I believe I am missing something fundamental here, but am unsure on what that may be. Any thoughts?
要求: strong> p>
基本上我有一个 一系列设备(运行 当新设备启动时,我希望它生成私钥和公钥并发送 只有要存储的PHP服务器的公钥。 p>
当设备在PHP服务器上运行 当设备收到此响应时,它应该能够使用私钥解密此数据。 p>
目前: strong> p>
我目前正在使用 keypair 。 我将公钥发送到PHP服务器进行存储并与唯一设备关联。 p>
我使用 EasyRSA : p>
使用此加密字符串 返回 但是它出错了: p>
我相信我在这里缺少一些基本的东西,但我不确定这是什么 也许。 有什么想法吗? p>
div> NodeJS code>),需要维护自己唯一的私钥和公钥。 他们通过提取内容与 PHP code>中的集中式服务器进行通信。 p>
GET code>请求时,服务器应该使用公钥 用于加密数据。 p>
$ message =”如果可以,请解密我“;
$ publicKey = new PublicKey($ storedPublicKey);
$ encrypted = EasyRSA :: encrypt($ message,$ publicKey);
return $ encrypted;
code> pre>
NodeJS code>应用程序,然后尝试使用 NodeRSA (其中 response code>是来自PHP服务器的字符串响应): p>
const key = new NodeRSA(storedPrivateKey)

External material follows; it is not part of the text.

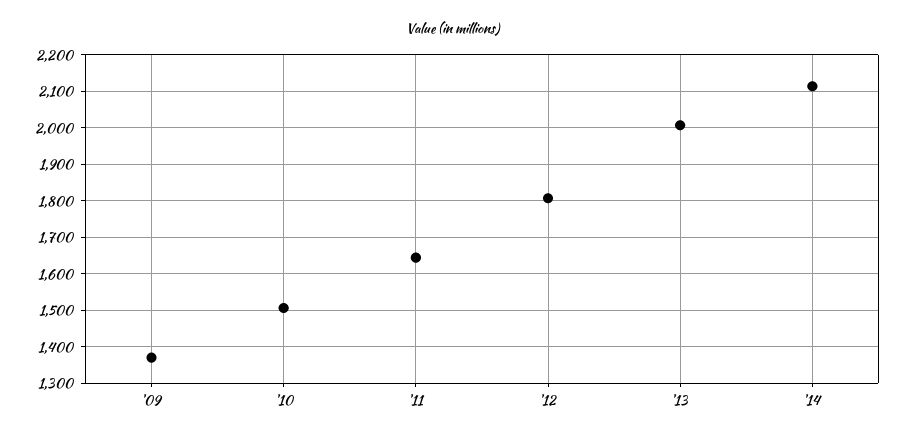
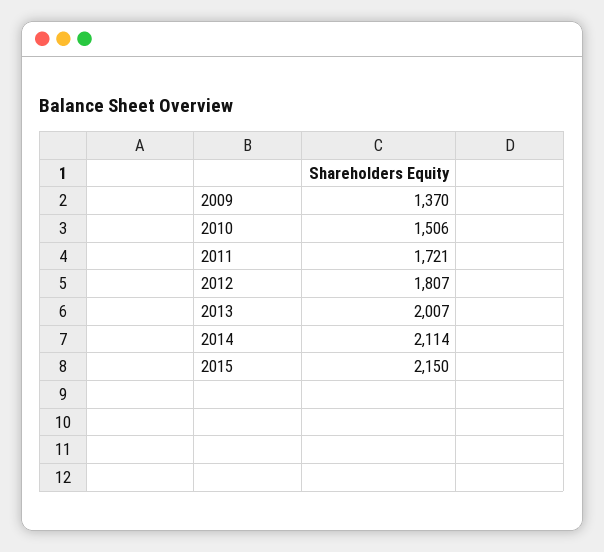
'11: 1640 -> 1721
2015: none -> 2150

const result = key .decrypt(响应)
code> pre>
解密时出错(可能是错误的密钥) 。 code> p>
EasyRSA and NodeRSA aren't compatible.
EasyRSA is a wrapper for the PHP Secure Communications Library (phpseclib). It's not a pure RSA encryption, but a hybrid encryption: RSA is used for asymmetric encryption and defuse/php-encryption for symmetric encryption. EasyRSA is described in more detail here, defuse/php-encryption uses AES-256-CTR in its core and is described here. The message to the recipient contains among other things the secret encrypted with the public RSA key and the plaintext encrypted with the symmetric key, where each component is Base64-encoded and all components are concatenated, separated by a $. Details can be found in the encrypt-method of the EasyRSA-class. An example is:
EzR2$D6rpL1QleeNLWhqj27VZf/nyyau6i0AIWyGR0G/2Z8tLDp5VbrcIrg9hROG6MMSH1+SLHKyU45+P+V2LAgm7pSnsi3rxVmHnfCXVYIuZDvzpov520tFa5IWHtvFDKCKzckDcJmI3g50RGShDXuYGCPpDy1XpSoP3dGMfkf9Dsj+Y6YLrFwEACoS16azfQ9iiWr7yK2xx66OHAzZqIDyxNRJS3jJUVrcykSkpx4fSgplaKf36yRGoApNXR6/m8CyBpHw3GWe3GMLZi33nmW0DOGTK/eJZJII7Xx7k6nThU1t4thKyvNLIp2JYaUMmYmvwD3R7D3X++twDhTp77hEMfAe0eaVC6P2mAa8I2zIpqlqnqHslXUpqwUxgwaULJSlQiaBex2U1e75onaHu9UDLjV/VK7jgiYgdwq5psHEC4Ig+Xj183mMS8+hWGLHUiLaC+/zcliZaNKYuBihZg9kn7fAwlmgUZT671+bvHONYaDgQg9ULd5QBYlalVIU3BZZPKgvYjk+aLgljv+sExhUmvudWe0FQQGbgLncC8rx7xJzRHMq4qpKgKYtp49b5Gk0OrRYfukQsY9fIc/4m7y67oPBYhJCOSqR0P5YFA9W7wx2C4gpZaYYq0LOAbcNXtfn4QZ8gpxhytQQ0c/Scus0jN8UyOgx8FWF1zlXc7Cu4UAk=$3vUCABOzsE0AWMMPy+EWtmAQheAq5oYVfOF7TapT1LoFn72UHbYNjpD2LgG7w6ZCQjRtLFzFZc17Ntme/LvWK97cV1+mOIpk+j6V6WHZRbwb36iBTGhACZUFTMPiSLPfTXJRu+tQkwi8$2f933da952b7c683
Such a message can't be decrypted directly by NodeRSA because NodeRSA expects a pure RSA message. In principle the decryption is possible, but would have to be done manually on the NodeJS side with probably relatively high effort (the main tasks would essentially include the RSA decryption of the secret, the derivation of the symmetric key from that secret, and finally the AES decryption). Since NodeRSA only covers the RSA part, the remaining parts require additional libraries or custom code on the NodeJS side.
Note that the EasyRSA page, section Important warns of a possibly insufficient security.